Don't mind carrying the kit a short distance say 1/4 mile.

We are looking at the end of May/start of June period.

Any info greatly appreciiated, particularly local amenities.

Cheers.

Ashers.


----------



## Waleem (Nov 1, 2006)

Hi Ashers
We stayed here two years ago:
http://www.campingbonneanseplage.com/htmlonly/htmlindex.htm
Great family site with pools and waterslides etc and very near the beach and dunes. The whole area is very touristy though.
Have fun !


----------



## alunj (Sep 5, 2007)

like he said....
Have stayed there several times, i moved to the dark side (kites)
But its a good spot. Big lagoon 3 hrs either side of hi tide.
Good wave spot out by the light house. Lots of carrying if you have windsurfs. Amazing windsurf shop in the town great zoo for the kids 

You could also consider the aire at La Palmyre, its huge and has a couple off hookup bays and showers/loos. A 7.5 will fit no problem.

We plan to go there for a week in Aug they dont take bookings more than 3 days in advance. (you can book thru eurocamp independent for pitch only)


----------



## Dougle (May 18, 2006)

Hi,

Have stayed here quite a number of times. Last time there I saw some large Burstners. Across the road outside the gate, the beach is fairly awkward to access down rocks, but well worth the effort as there are far fewer people there. 1km up the road is access to the main beach but is obviously heaving in summer. Slight word of caution re: the sea; the Gironde estuary is just around the southern corner and there is a fairly strong flow parallel to the beach once out any sort of distance.

Dave
<Here>


----------



## 102790 (Feb 4, 2007)

Cheers guys,


Hi Dougle, this site unfortunately does not take dogs. Point taken though regarding the estuary. Thanks.

Hi Waleem, might be a bit too touristy for us but the area looks great and hopefully shouldnt be too busy at this time of year.

Hi AlunJ, Trying to get into the Kite scene myself as it is much less/smaller/lighter kit to carry around, looks an awesome sport.
Will have to get a trolley for carring the windsurfing kit to the beach, perhaps even hook it up to my bike.
Will still keep the windsurfing kit though for the windier days though.

Cheers
Ashers.


----------



## camper69 (Aug 30, 2007)

We have stayed here a few times.

http://www.logis-du-breuil.com/

A bit further from the beach but a vey nice nice. Big piches.

More aimed at tents and caravans but very relaxing with helpful owners

Its a bit further than you have said but you can drive to the car parks along the coast road which is only a few miles away.

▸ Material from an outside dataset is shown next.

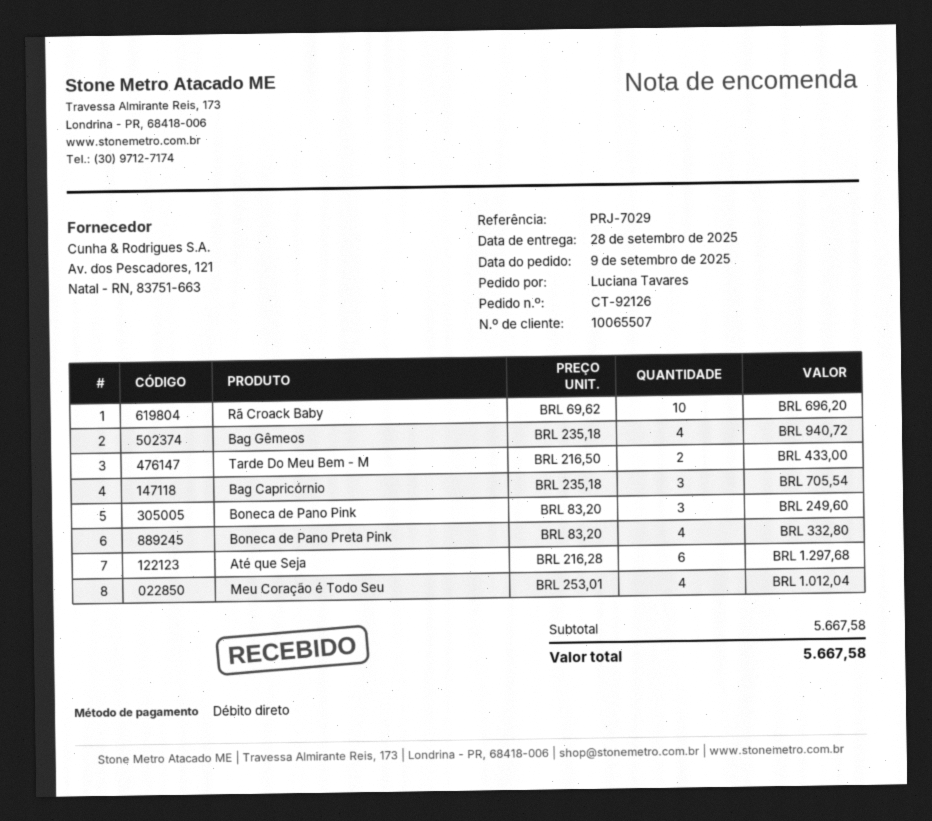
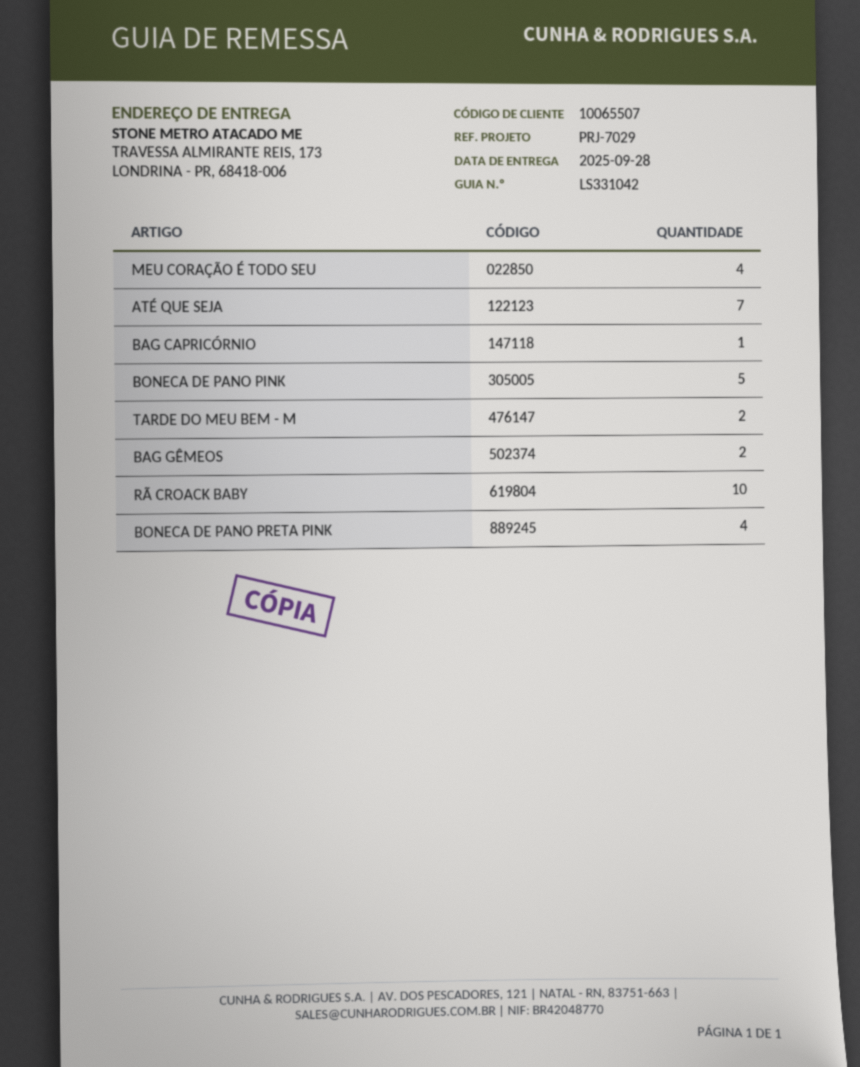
Bag Gêmeos: 4 -> 2
Bag Capricórnio: 3 -> 1
Boneca de Pano Pink: 3 -> 5
Até que Seja: 6 -> 7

The road through La Palmyre becomes one long traffic jam during the summer when everyone come out of the zoo in the afternoon.

Derek


----------



## bognormike (May 10, 2005)

Hi

This one

la brande - oleron

is on the "wrong" side of Oleron, but you can drive / cyccle to the beaches on the Atlantic side easily - parking is good at Vertbois beach and further north. There are other sites on the Atlantic side - check the caravan club book, or Michelin. If you are going in the main season, you'll have to book.


----------



## 101405 (Oct 15, 2006)

Ile d'Oleron. Aire de service 6€ at boyardville great beach and trips to the fort , and plenty of cockles , top of Ile, camping municipal at st-denis. cheap ! good little Ile. dont expect to much at night as the french are in bed by 9?


----------



## bognormike (May 10, 2005)

I've used the boyardville aire as well; gets busy & crowded, but 5 minute walk to harbourside restaurants & market.


----------



## IrishHomer (May 30, 2006)

Hi Asher

we stayed quite near there at Ronce le Bains, although the site we used, Camping La Clariere, was lovely and we returned to it last year, it is not near the beach. However, there were a couple of sites at Ronce which are only a couple hundred yards walk to the beach. I can't recall the names but you could search CampingFrance.com. Quite calm water as you are at the mouth of the estuary, gets really wild around the point on the Cote Sauvage. Lovely area.

Irishhomer


----------



## Mike48 (May 1, 2005)

Last time I used the Boyardville Aire it was full of undesirables with Rottweiler and Pitbull dogs. Maybe I was unlucky but will not go there again.


----------